The sign-back process began when Rockoff Hall and the University Center at Easton Avenue apartments were built, Carbone said. Many students were looking to get into these apartments, and sign-backs were a way to balance the demand with the older apartments on the Cook campus.
Another housing issue faced last year was that only students in the School of Environmental and Biological Sciences and Mason Gross had this preference in housing, she said. Other schools — such as the School of Engineering, based on Busch campus — did not have this option.
Several students at the forum said one of the reasons for this is because their majors are located there and it builds a sense of community.
But the School of Arts and Sciences does not have a single campus to identify with, as religion majors also travel to Cook and Douglass and chemistry majors travel to Busch, Carbone said.
“Why should SEBS have priority over any other school?” Thakkar said, noting that pharmacy and engineering students would enjoy priority housing for Busch.
Assistant Director of Residence Life Bill O’Brien said through the forum, the committee was seeking opinions from students about these many processes that seem unfair.
The University has a lottery system because there is more demand for housing than there is space, and the lottery system makes everyone equal, he said.
“But then you have sign-backs. So how can you justify that you need a lottery system, but you take roughly about 2,000 students out of that lottery system and guarantee them housing?” he said.

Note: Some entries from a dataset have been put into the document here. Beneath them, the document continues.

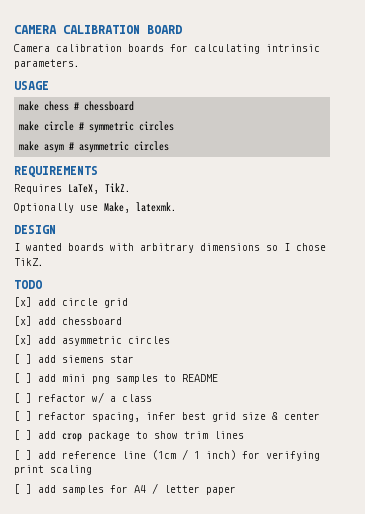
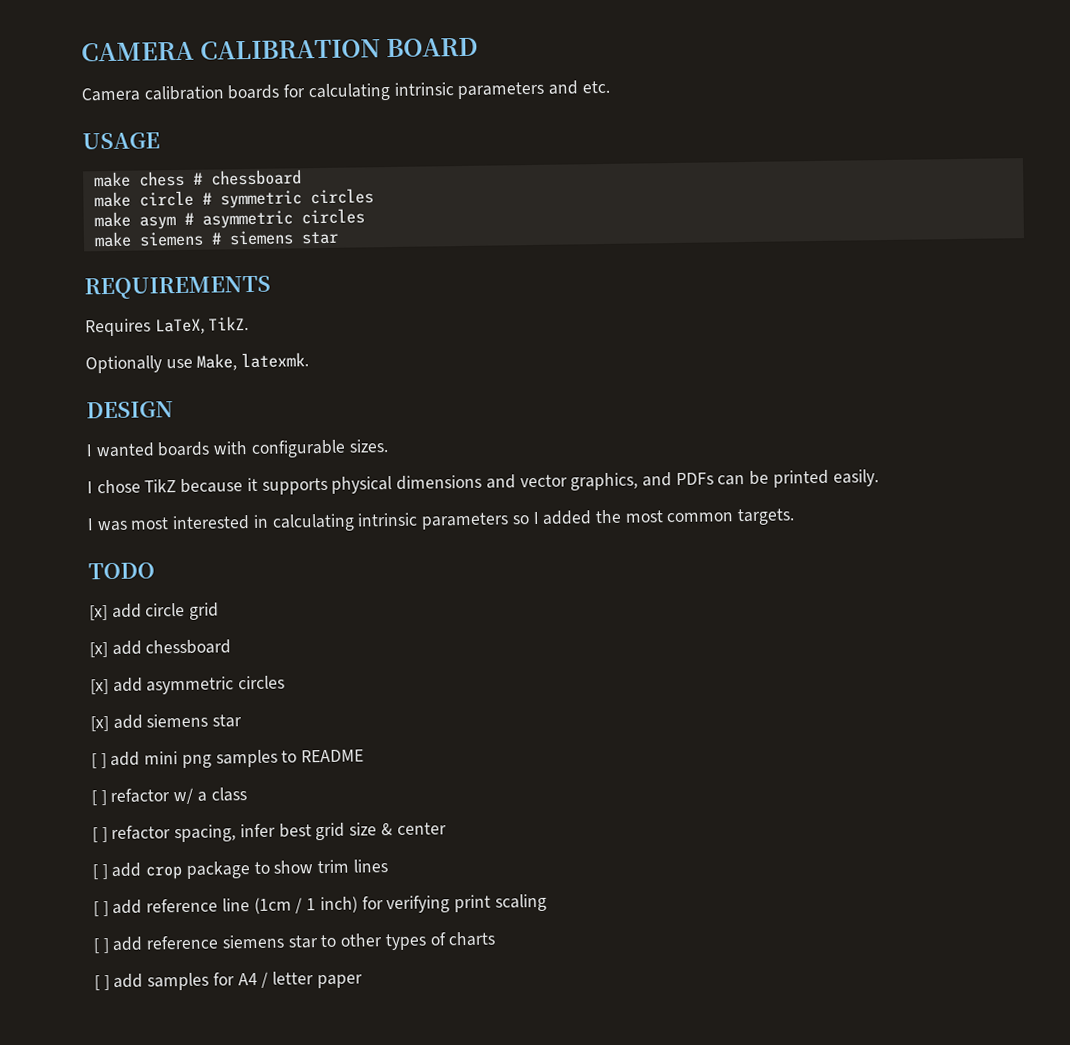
[14,59,80,69] parameters. -> [457,80,610,100] parameters and etc.
(170, 146) none -> [93,230,339,248] // make siemens # siemens star
[140,243,326,253] [14,258,44,266] arbitrary dimensions so I chose TikZ. -> [250,439,388,459] [87,469,879,495] [87,508,796,532] configurable sizes. // I chose TikZ because it supports physical dimensions and vector graphics, and PDFs can be printed easily. // I was most interested in calculating intrinsic parameters so I added the most common targets.
[14,354,32,364] [ ] -> [90,716,109,732] [x]
(92, 470) none -> [93,931,496,954] // [ ] add reference siemens star to other types of charts

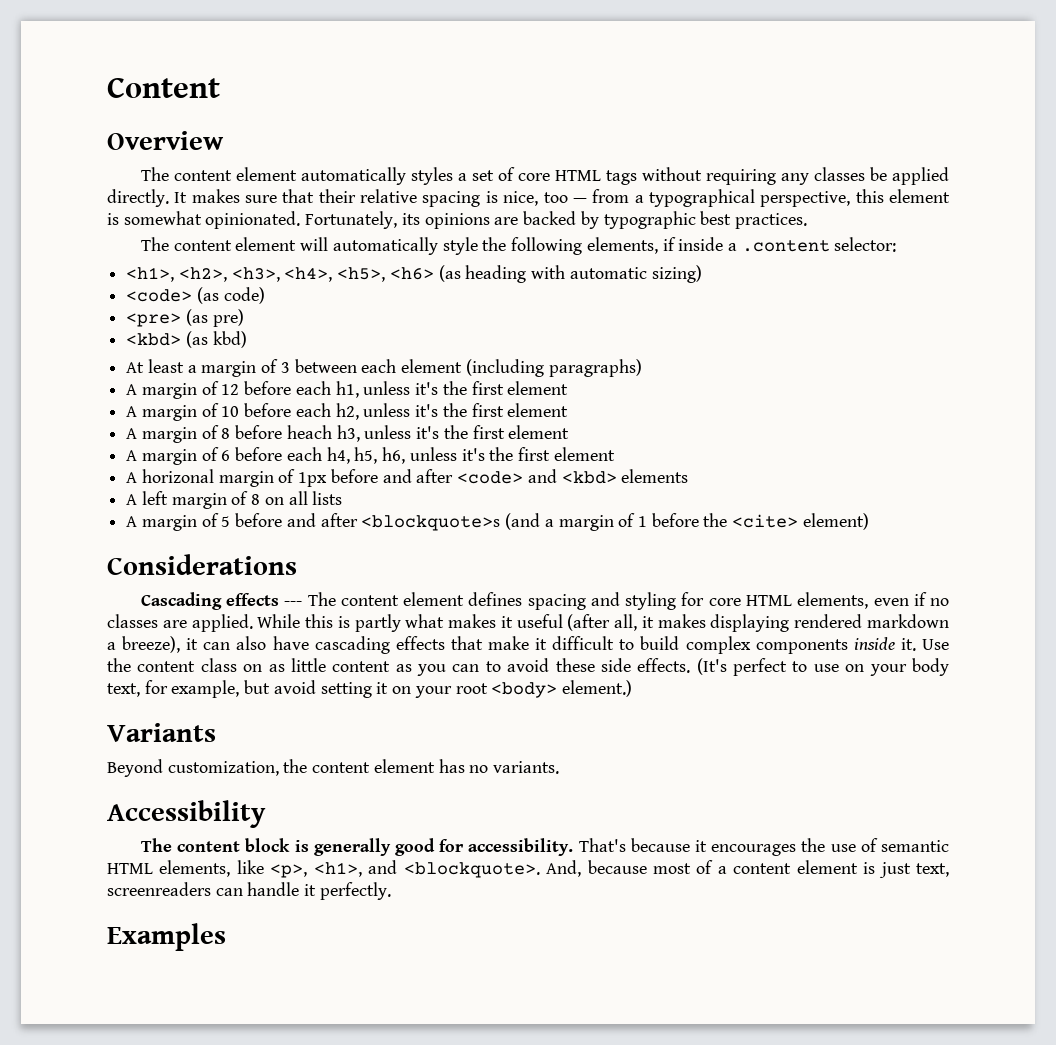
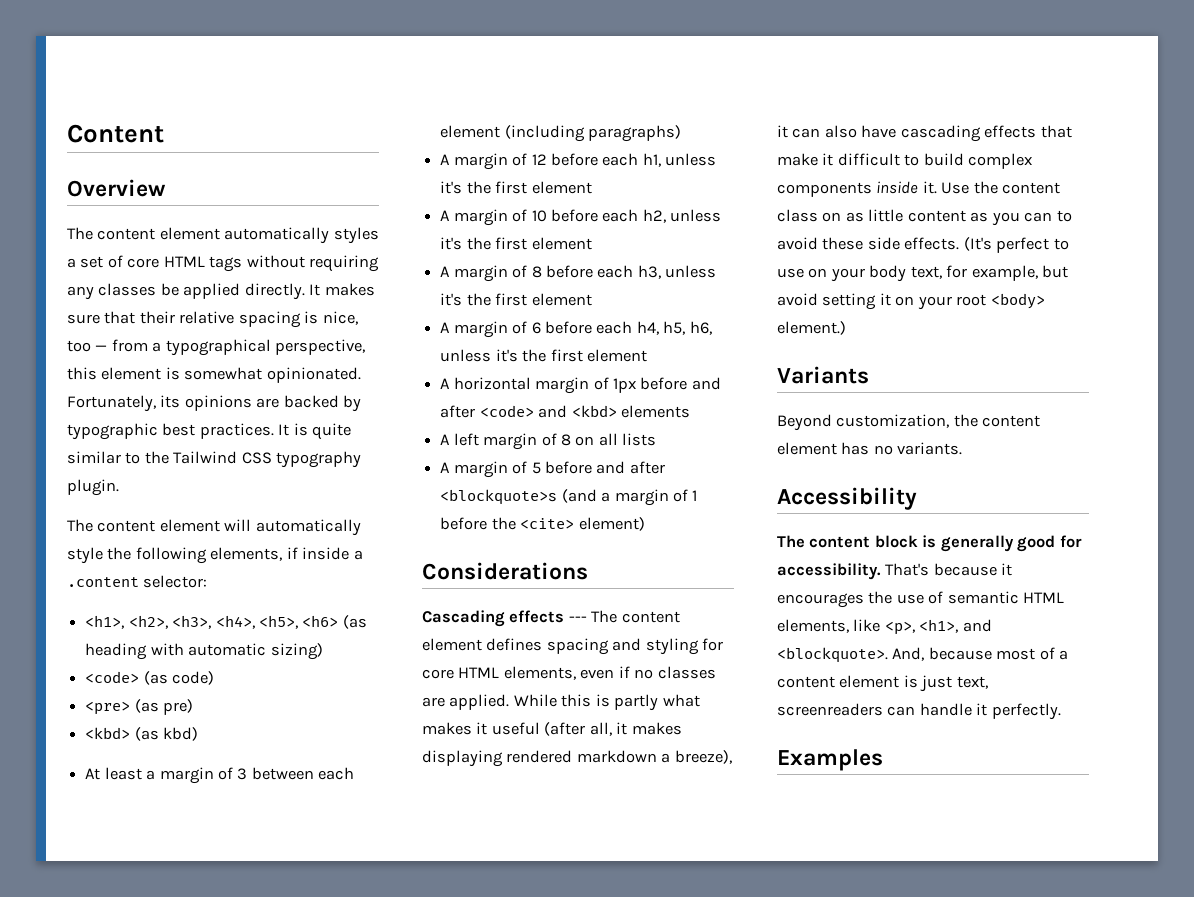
(807, 221) none -> [278,423,352,440] [67,451,362,468] [67,479,119,496] It is quite similar to the Tailwind CSS typography plugin.
[286,425,332,439] heach -> [597,265,634,278] each
[141,469,214,483] horizonal -> [453,377,531,390] horizontal

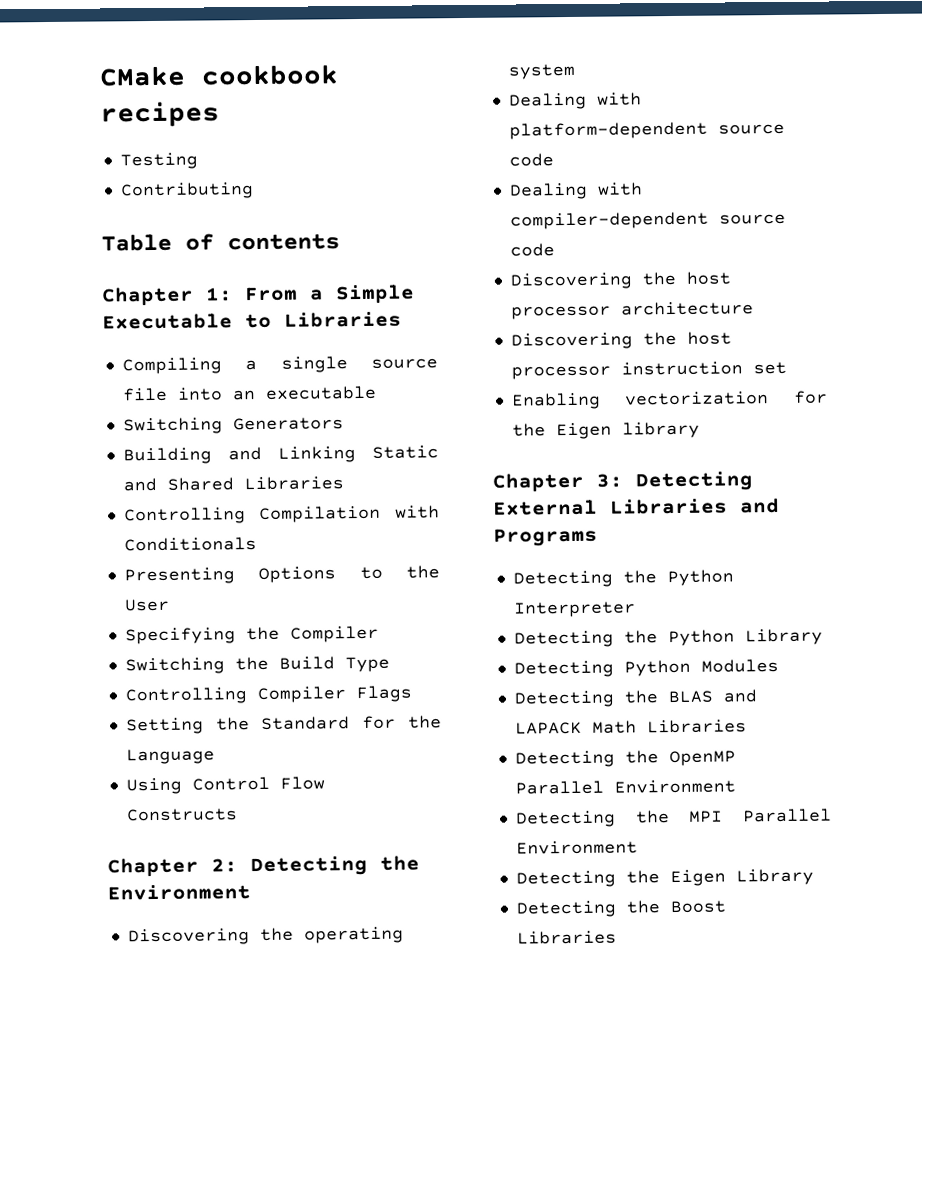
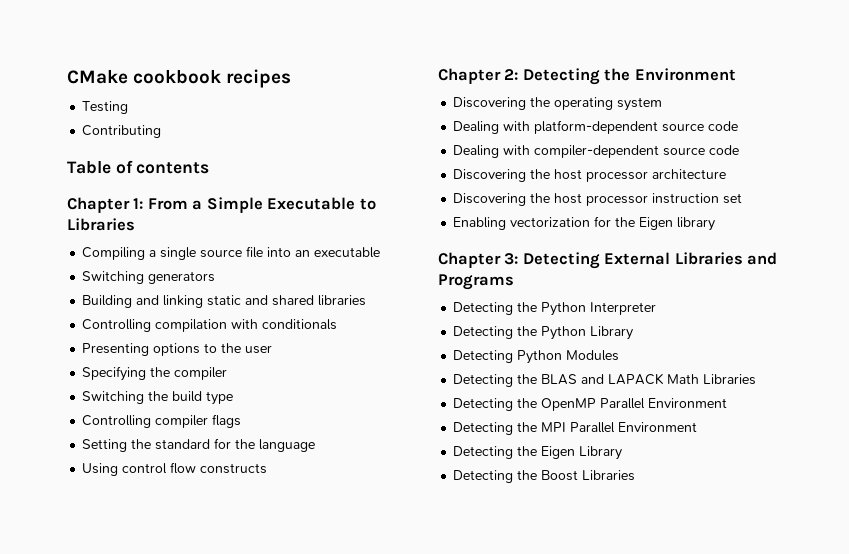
[232,417,344,431] Generators -> [148,271,216,284] generators
[277,445,439,463] [122,476,344,492] [123,505,440,525] [123,537,257,552] Linking Static and Shared Libraries // Controlling Compilation with Conditionals -> [163,295,367,308] [82,319,338,332] linking static and shared libraries // Controlling compilation with conditionals
[258,566,337,583] Options -> [153,343,201,356] options
[123,598,170,612] User -> [245,345,273,354] user
[289,625,379,643] Compiler -> [174,367,228,380] compiler
[278,656,390,673] [124,685,412,705] Build Type // Controlling Compiler Flags -> [172,391,234,405] [82,414,242,428] build type // Controlling compiler flags
[261,715,442,730] [125,748,215,765] Standard for the Language -> [155,438,316,452] standard for the language
[191,776,325,791] [125,808,238,822] Control Flow Constructs -> [122,462,268,474] control flow constructs

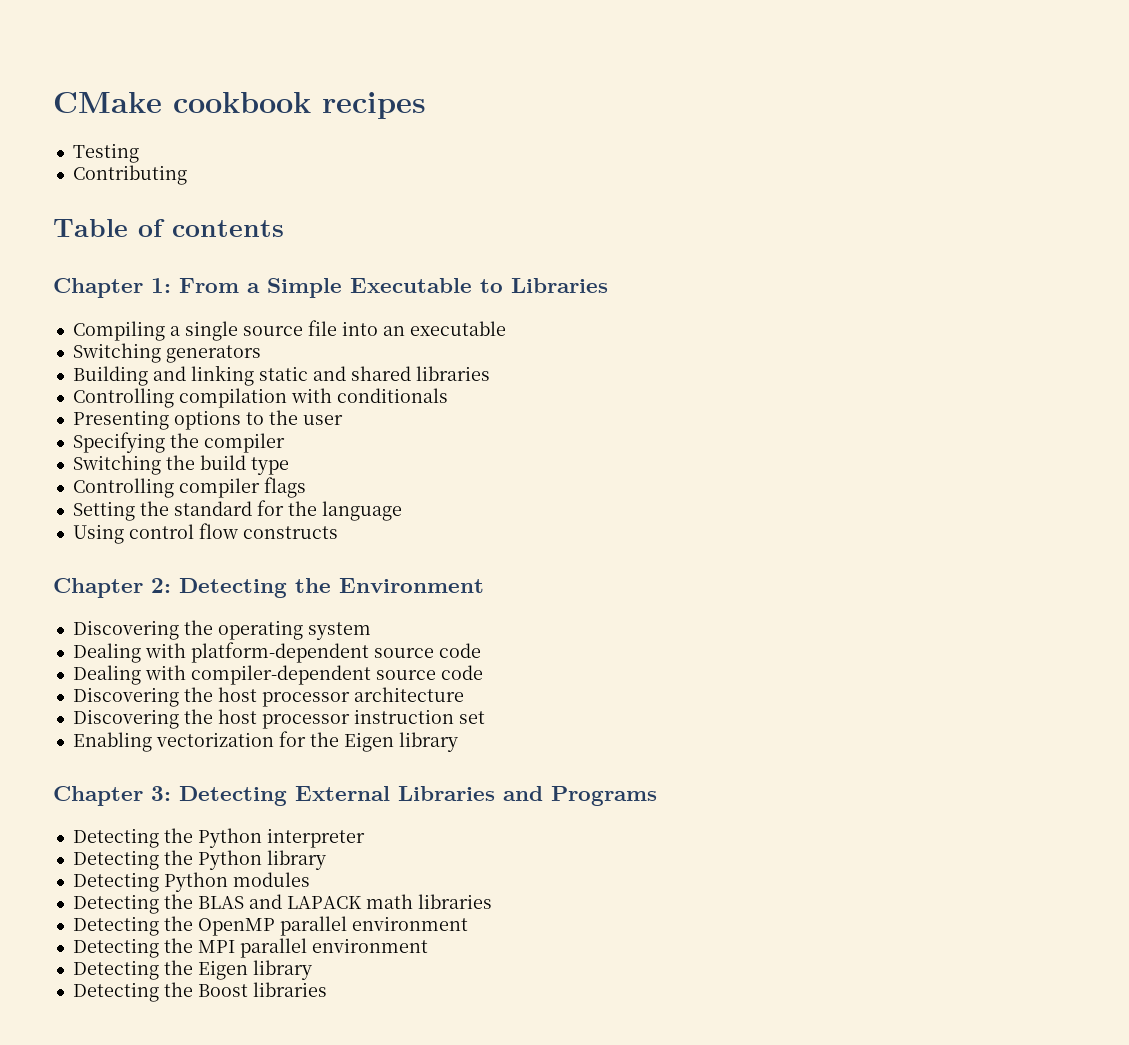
[590,302,657,315] [453,326,634,340] Interpreter // Detecting the Python Library -> [266,828,365,848] [72,850,326,870] interpreter // Detecting the Python library
[566,350,620,361] Modules -> [232,872,310,887] modules
[667,374,757,385] Math Libraries -> [365,894,492,909] math libraries
[600,398,728,409] Parallel Environment -> [279,916,468,936] parallel environment
[570,422,698,433] Parallel Environment -> [239,938,428,958] parallel environment
[579,446,623,460] Library -> [252,960,312,980] library
[582,470,636,481] Libraries -> [252,982,327,997] libraries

But the low turnout at the forum made this difficult.
Carbone said the committee had advertised, hung fliers and sent out e-mails to all students well in advance.
“What more can we do?” she said.
But students said there was not enough advertisement and cited a lack of caring, a non-centralized location and busy schedules for the low turnout.
Carbone said no matter what Residence Life ultimately decides, there will most likely be complaints.
“Frankly, I don’t know that there’s any answer that would make everyone happy, because any answer we come to about this is going to eliminate some group of people,” she said.